Or so says Beff when I go to Hannaford's on summer Wednesday mornings when we are in Vermont. The fact that I put Seven Days in Italic clues you in that it is the name a publication (and not a local disease), and yes, one that does not strive for the least common denominator — if it did, it would be called One Week. Stretching the joke much too far, it's also not called One Hundred Sixty-Eight Hours, mostly because the title would have to be set in type too small to be seen from a distance.

The publication is a weekly — or a seven-daily — which serves as the local alternative weekly. I guess. It's free, it reviews stuff, and it tells you all kinds of things that are going on around town that seven three hundred sixty-fifths of one trip around the sun.

While looking through the reviews and advertisements in One Hundred Sixty-Eight Hours last summer, Beff encountered mention of a new restaurant given the silly name Chow Bella, on Main Street in St. Albans, which seemed to be geared towards foodies, especially those that love misspelled Italian food. Since it's in the very town where I grew up, we were (or I was) interested to try it at least once. And so we did.

Ooh, it was so shi-shi that it had a live pianist! But not just any live pianist — would you believe Verne Colburn, my band teacher in high school from thirty-five years ago? Woo hoo! Now that's bringing it all home — literally. And unfortunately, that meant I did more listening to the cocktail piano than is ever customary in such situations. I seriously wanted to ask Verne if he could play one of the Schönberg chamber symphonies, but I doubt there's a lead sheet available for those, even all these years later. And I did intend to digest my food.

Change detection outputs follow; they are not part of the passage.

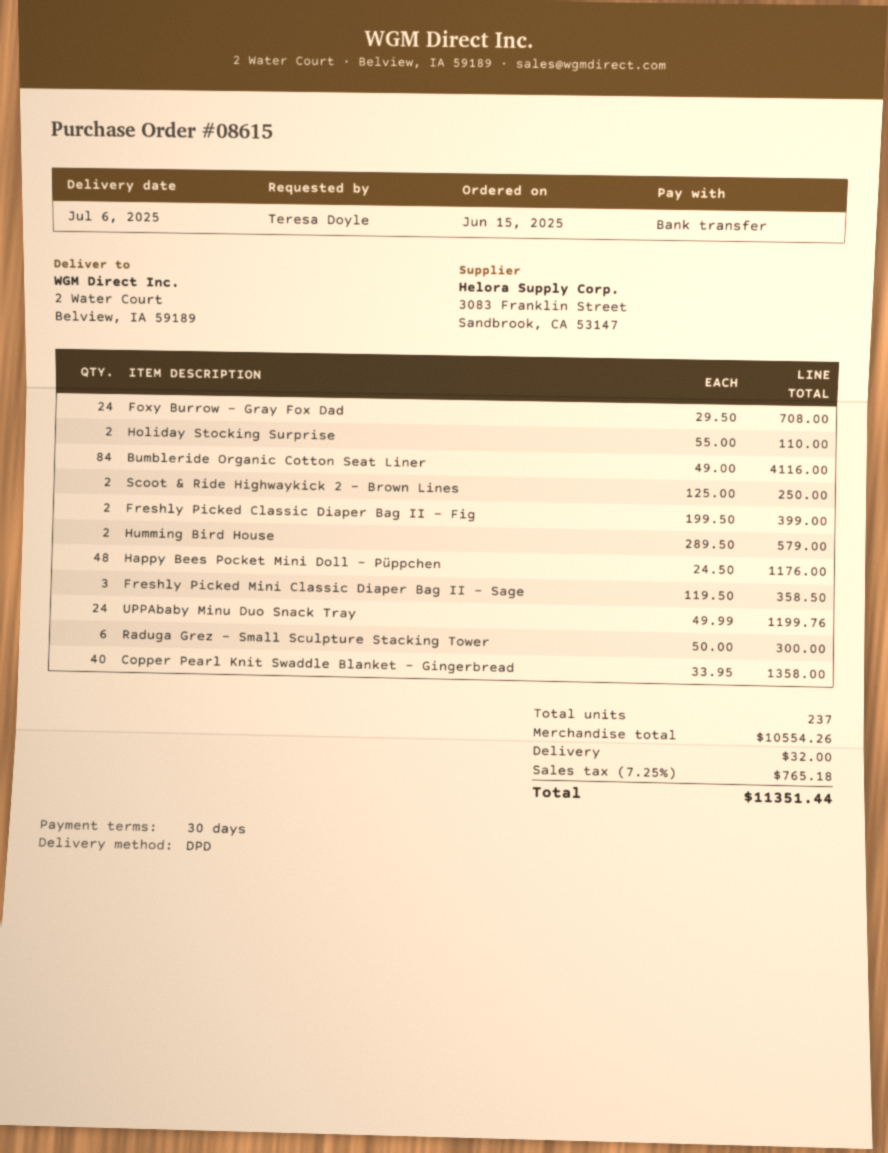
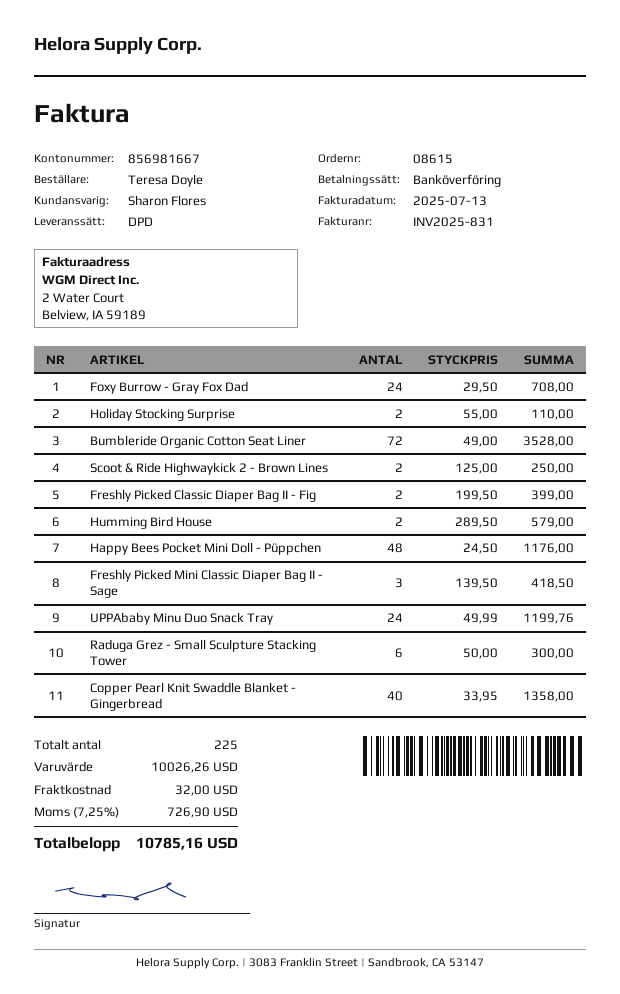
Bumbleride Organic Cotton Seat Liner: 84 x 49.00 = 4116.00 -> 72 x 49.00 = 3528.00
Freshly Picked Mini Classic Diaper Bag II - Sage: 3 x 119.50 = 358.50 -> 3 x 139.50 = 418.50
total quantity: 237 -> 225
subtotal: 10554.26 -> 10026.26
tax: 7.25% = 765.18 -> 7.25% = 726.90
total: 11351.44 -> 10785.16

I looked around the cavernous bare-brick, old wood of Chow Bella, and it didn't seem familiar. Before the shopping center two miles north of town drove all the commerce (and Quebec license plates) out of downtown, my mother used to take me downtown often for her various nefarious shopping purposes, and all the usual shopping places had disappeared long ago. Fishman's Department Store with a lunch counter? Gone in 1975. Rixon's Pharmacy? Actually, still there. But we didn't shop there.

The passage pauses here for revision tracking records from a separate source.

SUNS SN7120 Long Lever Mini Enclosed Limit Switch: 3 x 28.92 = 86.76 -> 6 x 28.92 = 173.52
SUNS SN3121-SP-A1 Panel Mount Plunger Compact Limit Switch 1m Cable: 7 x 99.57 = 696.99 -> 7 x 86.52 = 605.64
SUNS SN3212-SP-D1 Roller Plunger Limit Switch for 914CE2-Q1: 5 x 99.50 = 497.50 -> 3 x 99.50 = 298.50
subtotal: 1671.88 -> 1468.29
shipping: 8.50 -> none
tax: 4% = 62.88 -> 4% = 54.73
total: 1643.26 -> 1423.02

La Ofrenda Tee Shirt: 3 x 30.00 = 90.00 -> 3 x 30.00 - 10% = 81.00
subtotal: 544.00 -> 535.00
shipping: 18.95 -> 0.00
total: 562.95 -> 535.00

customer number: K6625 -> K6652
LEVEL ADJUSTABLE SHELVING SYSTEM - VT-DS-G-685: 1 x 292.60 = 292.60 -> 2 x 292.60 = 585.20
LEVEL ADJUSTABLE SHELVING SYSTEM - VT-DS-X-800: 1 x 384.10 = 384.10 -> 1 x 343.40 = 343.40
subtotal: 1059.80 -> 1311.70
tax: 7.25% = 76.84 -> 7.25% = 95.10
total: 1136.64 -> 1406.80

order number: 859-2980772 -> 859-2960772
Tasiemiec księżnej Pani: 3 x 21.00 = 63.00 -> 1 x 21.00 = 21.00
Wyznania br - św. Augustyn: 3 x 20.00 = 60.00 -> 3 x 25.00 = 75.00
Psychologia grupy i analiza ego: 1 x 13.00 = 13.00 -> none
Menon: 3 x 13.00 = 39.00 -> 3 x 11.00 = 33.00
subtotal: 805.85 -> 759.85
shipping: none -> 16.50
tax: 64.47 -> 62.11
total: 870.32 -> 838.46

Finally I realized. This is Doolin's! That is, this was Doolin's. Or more precisely, this is the building in which Doolin's was located! Verne confirmed that when I asked him.

And what was Doolin's? In my memory, it was a fairly large store where ladies who smelled of potpourri and had hats with lace on them hung out and bought stuff, mostly as gifts. It was also the coolest place ever, because it had suck pipes. At the cash registers, often a receipt and a bunch of your cash would be put into what seemed like a mini-time capsule — or a giant aspirin with a rubber band around it — a door would be opened on a length of exposed plumbing at the end of an elbow joint, and there would be a Perot-like sucking sound. A minute later, the pipe would be opened again to another, softer, sucking sound, and there, magically to a six-year-old, would appear another mini-time capsule with a certified receipt and correct change.

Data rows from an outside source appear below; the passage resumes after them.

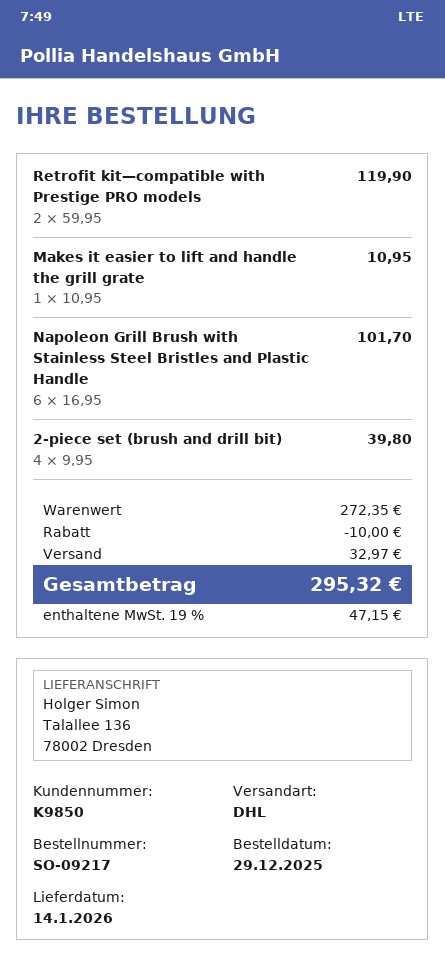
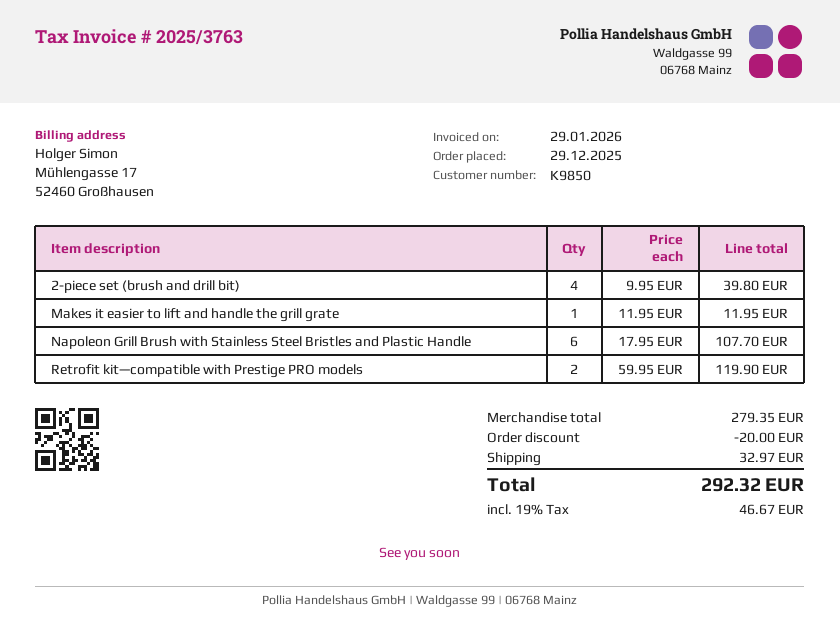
Makes it easier to lift and handle the grill grate: 1 x 10.95 = 10.95 -> 1 x 11.95 = 11.95
Napoleon Grill Brush with Stainless Steel Bristles and Plastic Handle: 6 x 16.95 = 101.70 -> 6 x 17.95 = 107.70
subtotal: 272.35 -> 279.35
discount: 10.00 -> 20.00
tax: 19% = 47.15 -> 19% = 46.67
total: 295.32 -> 292.32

I loved the suck pipes. They were the coolest thing in my life until JC Penney opened in Burlington and it had escalators. Doolin's was also one of the few stores in town without a Nous Parlons Français sign in any window. I only add that detail because I think it's fun typing the "ç". Whee! (yes, it's true; in northern Vermont, the sound of a tire deflating is "Çççççççç....."

So what did Mom do inside Doolin's? Well, they sold potpourri (obviously), Wedgewood, tchotchkes (we didn't call them that), and fabric, and patterns. A large corner of the store was dedicated to fabric and pattern books, and I was frequently sat down at the pattern book table to amuse myself while Mom decided what to get.

Mostly, she got patterns. And material.

Then she brought them home, and she made stuff on the sewing machine. Using the material.

Material. Kind of a generic word when you think of it. Despite the Madonna song. Clothes are made from materials. Are cars? Buildings? Computer programs? Molecules? Symphonies?

Now is your chance to bookmark this post (as well as this one) in your folder of awkward segues.

First thing we might notice, despite how clinical it may sound, is that materials have properties. Cotton, rayon, wool, dacron — wait, dacron? — are made of different stuff, have different feels and looks to them, yield differently to the sewing machine and all, and have different effects on those wearing them. Why is this important? Mom gave me socks made from the material wool one day in third grade, and by lunch time my entire body had a rash, and I was itchy everywhere — especially around the family jewels. I was forced to miss half a day of school because it's hard to concentrate on school stuff when you can't stop scratching (insert random junior high string orchestra joke here). From then on, I wore cotton socks. Different material — different scratch coefficient.

Yes, I was allergic to wool, as tests later confirmed. So years later, forced to march in high school band and to wear wool uniforms, I was one of very few who wore long johns in June. Because it's hard to play trombone, and march, and scratch yourself in the family jewels. This also explains the bit of shirttail sloppily sticking out in this David is so cute in his band uniform! picture. I believe in the picture I was trying to channel The Fonz.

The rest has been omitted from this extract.